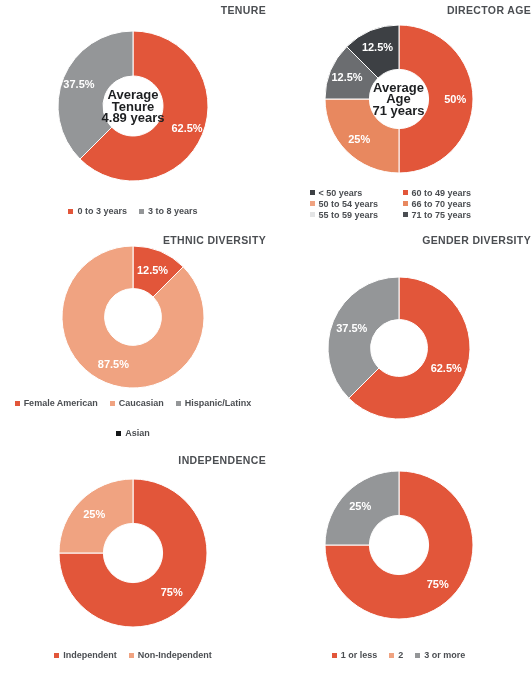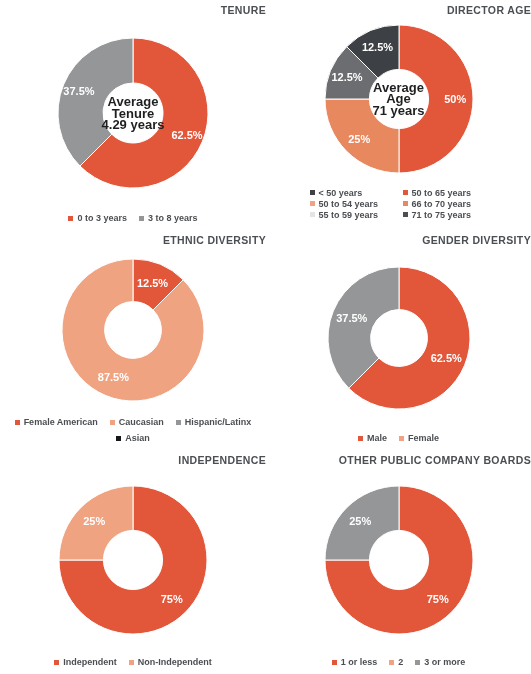--- a/index.html
+++ b/index.html
@@ -78,21 +78,21 @@
     width: 190px;
     margin: 6px auto;
   }
   .legend-item {
     display: inline-flex;
     align-items: center;
     font-size: 9px;
     font-weight: bold;
     color: #4b4e52;
     white-space: nowrap;
-    margin: 3px 6px;
+    margin: 10px 6px;
   }
   .legend.cols2 .legend-item {
     width: 50%;
     margin: 0;
     box-sizing: border-box;
     padding: 0.5px 0;
   }
   .legend.cols2 .legend-item:nth-child(odd) { justify-content: flex-start; padding-left: 6px; }
   .legend.cols2 .legend-item:nth-child(even) { justify-content: flex-start; padding-left: 4px; }
   .swatch {
@@ -113,21 +113,21 @@
     <div class="chart-title">TENURE</div>
     <div class="donut-wrap">
       <div class="donut" style="width: 150px; height: 150px;"><svg width="150" height="150" viewBox="0 0 150 150">
             <path d="M 75 0 A 75 75 0 1 1 21.96699141100894 128.03300858899107 L 53.78679656440357 96.21320343559643 A 30 30 0 1 0 75 45 Z" fill="#E2563A" stroke="#ffffff" stroke-width="1"></path>
             <text x="129.04695265191026" y="101.38698079335775" text-anchor="middle" class="slice-label">62.5%</text>
             <path d="M 21.96699141100894 128.03300858899107 A 75 75 0 0 1 74.99999999999999 0 L 75 45 A 30 30 0 0 0 53.78679656440357 96.21320343559643 Z" fill="#949698" stroke="#ffffff" stroke-width="1"></path>
             <text x="20.95304734808971" y="56.61301920664228" text-anchor="middle" class="slice-label">37.5%</text>
           </svg><div class="center-label">
             <div>Average</div>
             <div>Tenure</div>
-            <div>4.29 years</div>
+            <div>4.89 years</div>
           </div></div>
     </div>
     <div class="legend">
         <div class="legend-item">
           <span class="swatch" style="background: rgb(226, 86, 58);"></span>
           <span class="legend-label">0 to 3 years</span>
         </div>
         <div class="legend-item">
           <span class="swatch" style="background: rgb(148, 150, 152);"></span>
           <span class="legend-label">3 to 8 years</span>
@@ -153,21 +153,21 @@
             <div>71 years</div>
           </div></div>
     </div>
     <div class="legend cols2">
         <div class="legend-item">
           <span class="swatch" style="background: rgb(61, 64, 68);"></span>
           <span class="legend-label">&lt; 50 years</span>
         </div>
         <div class="legend-item">
           <span class="swatch" style="background: rgb(226, 86, 58);"></span>
-          <span class="legend-label">50 to 65 years</span>
+          <span class="legend-label">60 to 49 years</span>
         </div>
         <div class="legend-item">
           <span class="swatch" style="background: rgb(240, 163, 129);"></span>
           <span class="legend-label">50 to 54 years</span>
         </div>
         <div class="legend-item">
           <span class="swatch" style="background: rgb(232, 136, 95);"></span>
           <span class="legend-label">66 to 70 years</span>
         </div>
         <div class="legend-item">
@@ -214,30 +214,20 @@
   <div class="panel">
     <div class="chart-title">GENDER DIVERSITY</div>
     <div class="donut-wrap">
       <div class="donut" style="width: 142px; height: 142px;"><svg width="142" height="142" viewBox="0 0 142 142">
             <path d="M 71 0 A 71 71 0 1 1 20.795418535755132 121.20458146424488 L 50.91816741430205 91.08183258569795 A 28.400000000000002 28.400000000000002 0 1 0 71 42.599999999999994 Z" fill="#E2563A" stroke="#ffffff" stroke-width="1"></path>
             <text x="118.22872170197698" y="94.56277706250339" text-anchor="middle" class="slice-label">62.5%</text>
             <path d="M 20.795418535755132 121.20458146424488 A 71 71 0 0 1 70.99999999999999 0 L 71 42.599999999999994 A 28.400000000000002 28.400000000000002 0 0 0 50.91816741430205 91.08183258569795 Z" fill="#949698" stroke="#ffffff" stroke-width="1"></path>
             <text x="23.771278298023013" y="55.43722293749664" text-anchor="middle" class="slice-label">37.5%</text>
           </svg></div>
     </div>
-    <div class="legend">
-        <div class="legend-item">
-          <span class="swatch" style="background: rgb(226, 86, 58);"></span>
-          <span class="legend-label">Male</span>
-        </div>
-        <div class="legend-item">
-          <span class="swatch" style="background: rgb(240, 163, 129);"></span>
-          <span class="legend-label">Female</span>
-        </div>
-      </div>
   </div>
 
   <div class="panel">
     <div class="chart-title">INDEPENDENCE</div>
     <div class="donut-wrap">
       <div class="donut" style="width: 148px; height: 148px;"><svg width="148" height="148" viewBox="0 0 148 148">
             <path d="M 74 0 A 74 74 0 1 1 0 74.00000000000001 L 44.4 74 A 29.6 29.6 0 1 0 74 44.4 Z" fill="#E2563A" stroke="#ffffff" stroke-width="1"></path>
             <text x="112.72116733777534" y="116.72116733777534" text-anchor="middle" class="slice-label">75%</text>
             <path d="M 0 74.00000000000001 A 74 74 0 0 1 73.99999999999999 0 L 74 44.4 A 29.6 29.6 0 0 0 44.4 74 Z" fill="#F0A381" stroke="#ffffff" stroke-width="1"></path>
             <text x="35.27883266222465" y="39.278832662224666" text-anchor="middle" class="slice-label">25%</text>
@@ -249,21 +239,20 @@
           <span class="legend-label">Independent</span>
         </div>
         <div class="legend-item">
           <span class="swatch" style="background: rgb(240, 163, 129);"></span>
           <span class="legend-label">Non-Independent</span>
         </div>
       </div>
   </div>
 
   <div class="panel">
-    <div class="chart-title">OTHER PUBLIC COMPANY BOARDS</div>
     <div class="donut-wrap">
       <div class="donut" style="width: 148px; height: 148px;"><svg width="148" height="148" viewBox="0 0 148 148">
             <path d="M 74 0 A 74 74 0 1 1 0 74.00000000000001 L 44.4 74 A 29.6 29.6 0 1 0 74 44.4 Z" fill="#E2563A" stroke="#ffffff" stroke-width="1"></path>
             <text x="112.72116733777534" y="116.72116733777534" text-anchor="middle" class="slice-label">75%</text>
             <path d="M 0 74.00000000000001 A 74 74 0 0 1 73.99999999999999 0 L 74 44.4 A 29.6 29.6 0 0 0 44.4 74 Z" fill="#949698" stroke="#ffffff" stroke-width="1"></path>
             <text x="35.27883266222465" y="39.278832662224666" text-anchor="middle" class="slice-label">25%</text>
           </svg></div>
     </div>
     <div class="legend">
         <div class="legend-item">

• _EXERCISE_
Where does "Independent" appear in the records above? Copy every line that has it.

• _SOLUTION FOR THIS TASK_
           <span class="legend-label">Independent</span>
           <span class="legend-label">Non-Independent</span>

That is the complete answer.